● **EXERCISE OBJECTIVE**: Output each record exactly as given. Leave out every picture.
[Start of section]
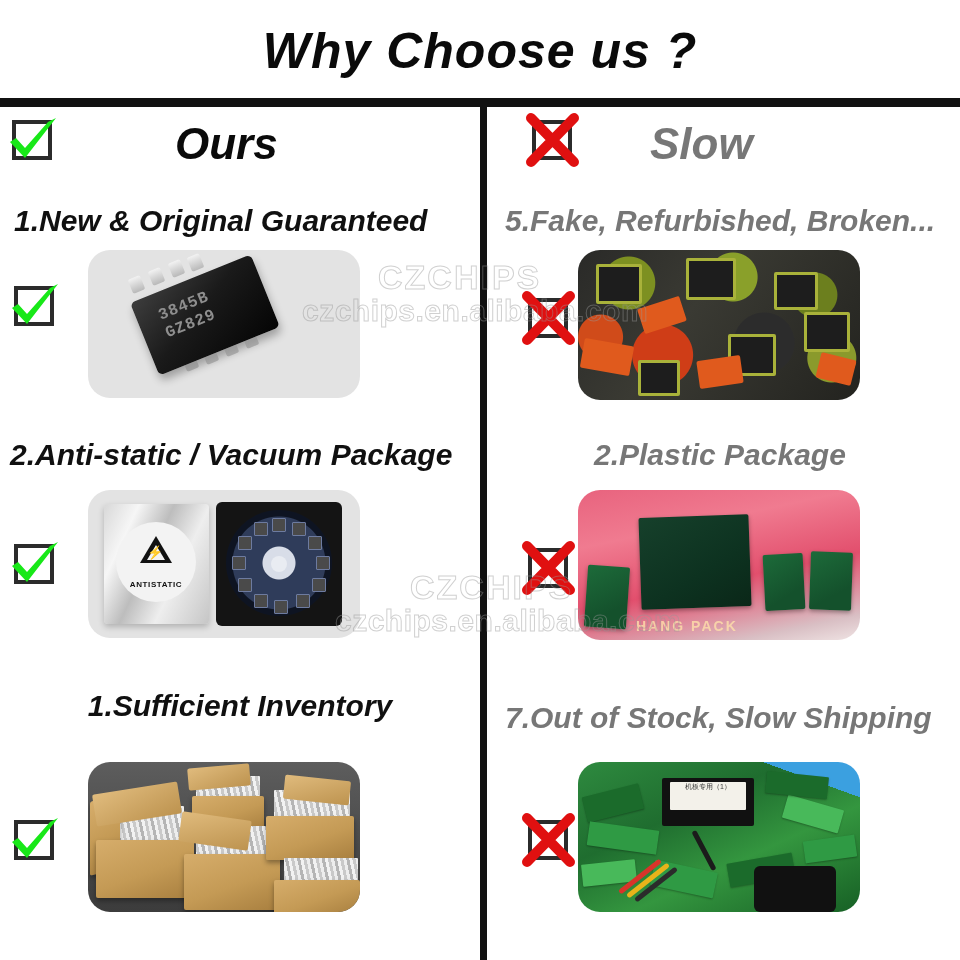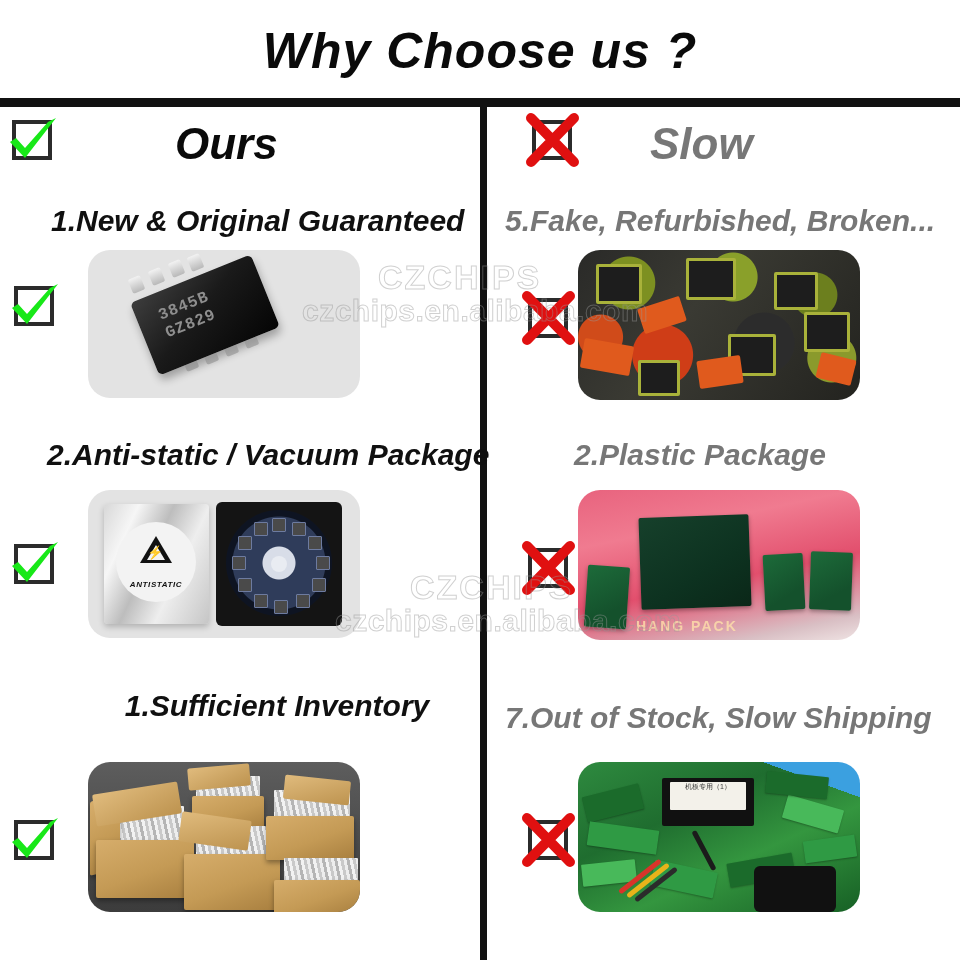--- a/index.html
+++ b/index.html
@@ -98,7 +98,7 @@
     line-height: 36px;
     white-space: nowrap;
   }
-  .row-head.good { color: #101010; margin-left: 37px; }
+  .row-head.good { color: #101010; }
   .row-head.bad  { color: #777777; }
   .row-head.two-line { white-space: normal; text-align: center; }
 

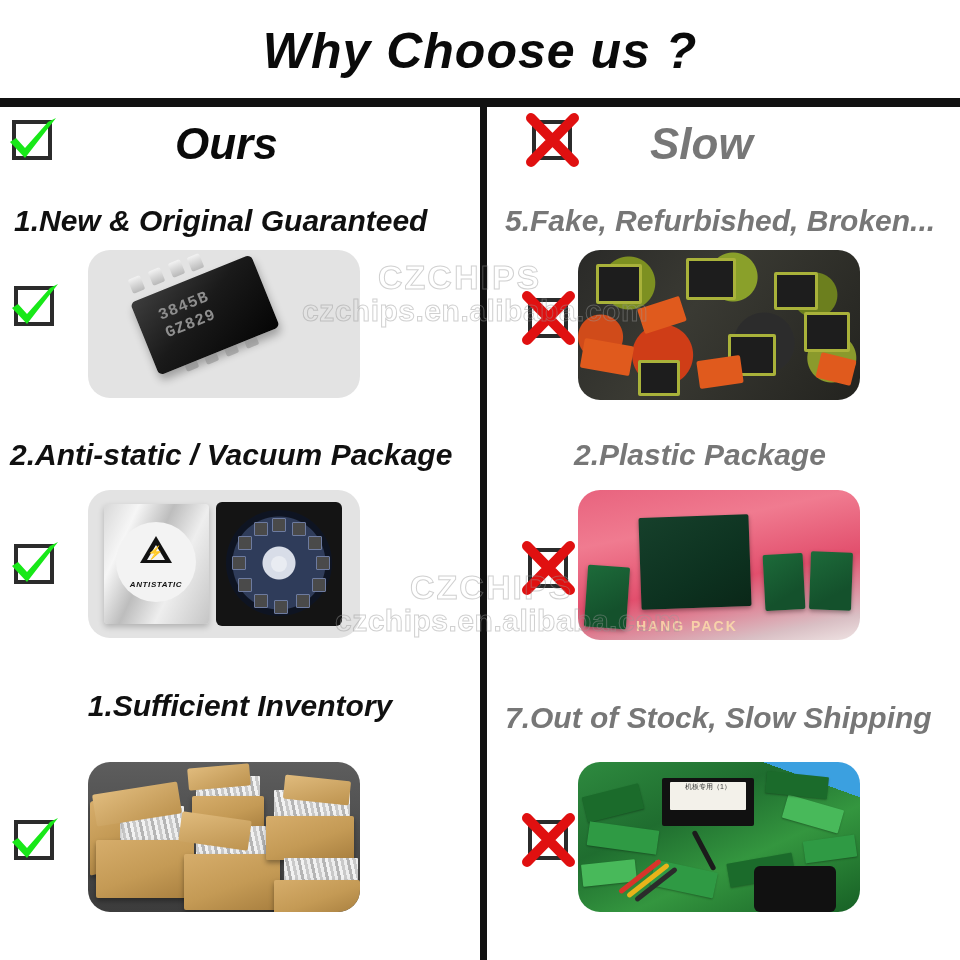--- a/index.html
+++ b/index.html
@@ -421,7 +421,7 @@
   <div class="wm small" style="left:302px; top:294px;">czchips.en.alibaba.com</div>
 
   <div class="row-head good" style="left:10px; top:437px;">2.Anti-static / Vacuum Package</div>
-  <div class="row-head bad" style="left:574px; top:437px;font-style:italic;">2.Plastic Package</div>
+  <div class="row-head bad" style="left:594px; top:437px;font-style:italic;">2.Plastic Package</div>
 
   <div class="card light" style="left:88px; top:490px; width:272px; height:148px;">
     <div class="inner">

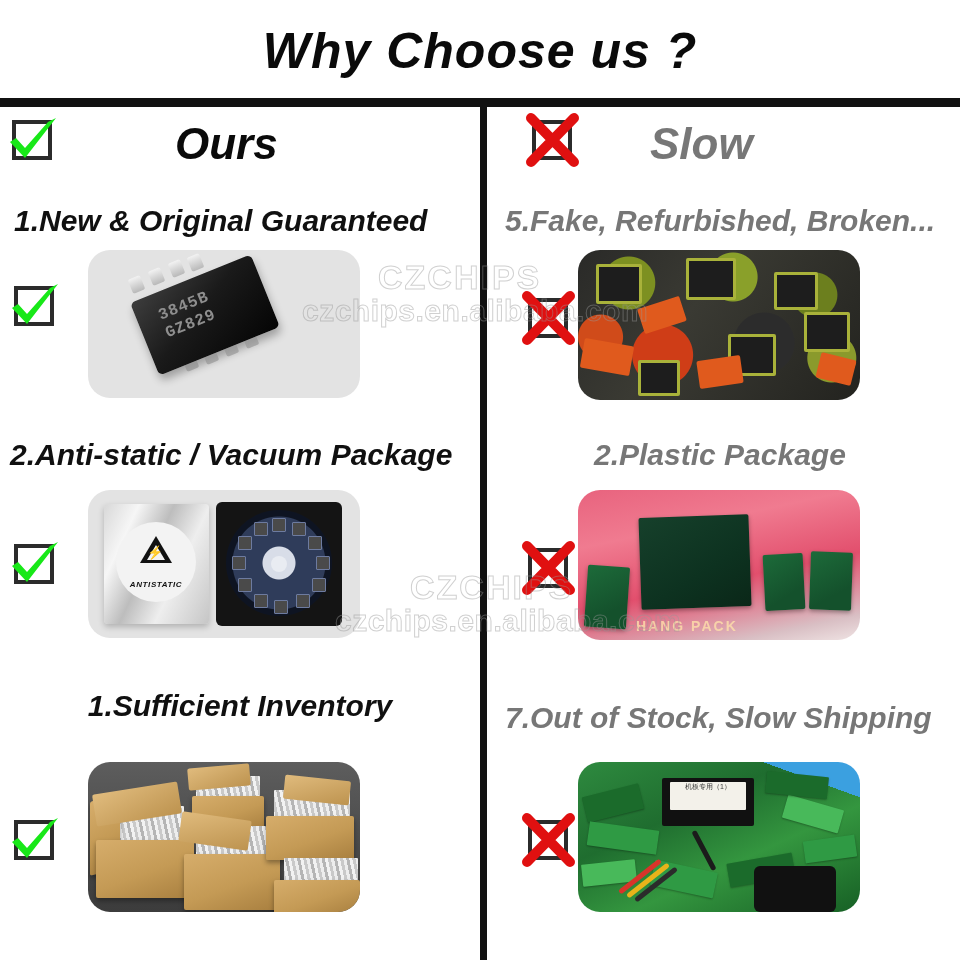--- a/index.html
+++ b/index.html
@@ -222,7 +222,6 @@
     font-weight: bold;
     letter-spacing: 0.6px;
     color: #111;
-    font-style: italic;
   }
   .reel {
     position: absolute;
[End of section]
● **ANSWER SECTION**:
--- a/index.html
+++ b/index.html
@@ -98,7 +98,7 @@
     line-height: 36px;
     white-space: nowrap;
   }
-  .row-head.good { color: #101010; margin-left: 37px; }
+  .row-head.good { color: #101010; }
   .row-head.bad  { color: #777777; }
   .row-head.two-line { white-space: normal; text-align: center; }
 

--- a/index.html
+++ b/index.html
@@ -421,7 +421,7 @@
   <div class="wm small" style="left:302px; top:294px;">czchips.en.alibaba.com</div>
 
   <div class="row-head good" style="left:10px; top:437px;">2.Anti-static / Vacuum Package</div>
-  <div class="row-head bad" style="left:574px; top:437px;font-style:italic;">2.Plastic Package</div>
+  <div class="row-head bad" style="left:594px; top:437px;font-style:italic;">2.Plastic Package</div>
 
   <div class="card light" style="left:88px; top:490px; width:272px; height:148px;">
     <div class="inner">

--- a/index.html
+++ b/index.html
@@ -222,7 +222,6 @@
     font-weight: bold;
     letter-spacing: 0.6px;
     color: #111;
-    font-style: italic;
   }
   .reel {
     position: absolute;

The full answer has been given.